Tourtagebuch Reloaded – 18.07.2010 Lüdinghausen, Tierfreunde Lüdinghausen

Heute ist der A40-Tag. Dank Hartmut und ich und meiner Tätigkeit an der Ruhr-Uni bin ich Bochumer Prominenter. Ich spiele den Vfl Bochum, wenn ich auf dem Nintendo DS “FIFA 10″ anwerfe. Ich habe einen Roman geschrieben, der auf der Autobahn spielt. Ich kenne Frank Goosen, Ben Redelings und Hennes Bender. Ich müsste auf der gesperrten A40 sein, um an einem der zigtausend Tische der Kulturhauptstadt zu fröhnen. Ich müsste lächeln und frohlocken im Trubel der 3 Millionen Besucher und reagieren auf jeden Input und jedes Projekt und adden müsste ich 2000 Freunde in der Real World, denn ich ich bin Bochum und Bochum ist ich.

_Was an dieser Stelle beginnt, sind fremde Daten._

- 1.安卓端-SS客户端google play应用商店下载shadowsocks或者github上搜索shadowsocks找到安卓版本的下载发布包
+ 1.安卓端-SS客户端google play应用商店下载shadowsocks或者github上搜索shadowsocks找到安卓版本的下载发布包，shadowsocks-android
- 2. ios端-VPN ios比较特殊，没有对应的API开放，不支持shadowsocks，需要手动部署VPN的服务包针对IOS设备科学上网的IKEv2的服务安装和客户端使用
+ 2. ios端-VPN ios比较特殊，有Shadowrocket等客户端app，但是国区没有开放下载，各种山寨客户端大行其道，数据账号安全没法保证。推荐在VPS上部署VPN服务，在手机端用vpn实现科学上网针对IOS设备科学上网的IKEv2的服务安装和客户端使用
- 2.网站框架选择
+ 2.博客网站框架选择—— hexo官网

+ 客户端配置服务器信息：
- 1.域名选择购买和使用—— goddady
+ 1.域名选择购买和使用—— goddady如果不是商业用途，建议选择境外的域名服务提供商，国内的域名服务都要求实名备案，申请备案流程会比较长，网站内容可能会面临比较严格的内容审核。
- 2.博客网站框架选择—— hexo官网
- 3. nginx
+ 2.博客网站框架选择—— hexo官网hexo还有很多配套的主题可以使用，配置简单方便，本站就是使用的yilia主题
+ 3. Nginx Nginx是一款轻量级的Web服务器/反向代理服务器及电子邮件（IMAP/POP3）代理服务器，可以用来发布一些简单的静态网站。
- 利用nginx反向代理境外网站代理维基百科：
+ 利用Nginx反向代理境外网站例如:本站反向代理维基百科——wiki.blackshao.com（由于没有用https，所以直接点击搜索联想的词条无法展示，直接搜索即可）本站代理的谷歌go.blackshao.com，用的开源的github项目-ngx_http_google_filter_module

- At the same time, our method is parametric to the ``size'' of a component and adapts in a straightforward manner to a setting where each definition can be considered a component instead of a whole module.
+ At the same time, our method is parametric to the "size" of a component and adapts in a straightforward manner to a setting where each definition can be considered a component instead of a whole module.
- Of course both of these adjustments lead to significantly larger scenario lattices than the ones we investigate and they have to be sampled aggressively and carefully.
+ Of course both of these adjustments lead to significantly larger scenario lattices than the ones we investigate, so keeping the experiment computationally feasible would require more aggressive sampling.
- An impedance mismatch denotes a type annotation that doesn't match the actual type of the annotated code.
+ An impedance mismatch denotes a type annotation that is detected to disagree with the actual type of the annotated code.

Bin ich?
Bin ich nicht.
Ich bin wo?
Ich bin auf einer Wiese in Lüdinghausen unter einem Festzelt-Pavillon, umringt von Hunden und Katzen, und baue gemeinsam mit meinem Autorenkollegen Carsten Wunn sowie meinem treuen musikalischen Begleiter Alex Rosin von Alex Amsterdam eine kleine Anlage auf, die ich in meinem Heimatdorf Herbern vom örtlichen Gitarrenhändler Ronge geliehen habe. Die Mini-P.A. habe ich bereits im Dezember bei der Advents-Veranstaltung vor der eigenen Haustür verwendet, benötigte dort allerdings die Hilfe des Nachbarsohnes, um endlich Ton zu erzeugen. Heute ist das anders. Heute ist mein Tag der Achtsamkeit, denn ich entschied mich gegen einen Auftritt unter 3 Millionen auf der A40 und für diese Benefiz-Veranstaltung vor dem Tierheim der Tierfreunde Lüdinghausen, einfach so auf der grünen Wiese, mit Katzengeschichten aus Hartmut (“Yannick”, “Großer Lärm”) und Katzengeschichten von “Kniesel und ich”, mit Unplugged-Songs von Alex, liebevoll angerichtetem Nudelsalat-Buffet, kalten Drinks und gleich zwei Fotografen, die ihren Job auch “nur” aus Leidenschaft betreiben, Jörg Everding und Eugen Zymner, der mich heute das erste Mal ablichtet. Achtsam baue ich die Anlage auf und begreife die Kanäle und Knöpfe. Ruhig stehe ich eine halbe Stunde vor Beginn auf der leeren Wiese und sage mir innerlich und den anderen äußerlich: “Ganz locker bleiben. Wir sind hier, wir haben was Gutes zu bieten, das Publikum wird schon kommen!” Und siehe da, es kommt! Zu Beginn sind die Reihen solide gefüllt, 50 Gäste bei uns gegen 3 Millionen beim A40-Hype und alle hier sind glücklich, denn hier gibt’s Landfrieden und Tiere und gute Songs und fellige Pointen und vor allem: Übersicht. Man genießt jedes Wort, jeden Akkord, jedes Bierchen, jeden Grashalm. Ich bin froh, hier zu sein und nicht auf der A40 und alle Anwesenden auch. Fast drei Stunden Programm vergehen wie ein Katzensprung und als die Gäste gefahren sind und das letzte Mikrofonkabel gewickelt wird, sind die Tierfreunde selbst schon längst in der Babykatzen-Station, die zart piepsenden Wesen päppeln. Ich bin Bochumer, ja, durchaus, aber ich bin auch Münsterländer geworden… und an der Uni, da zog’s mich in die grünen Ritzen, wann immer es nur ging. Mit Carsten Wunn will ich in Zukunft wieder öfter gemeinsam lesen… Yannick und Kniesel, das passt sehr gut. Auf der grünen Wiese, und anderswo.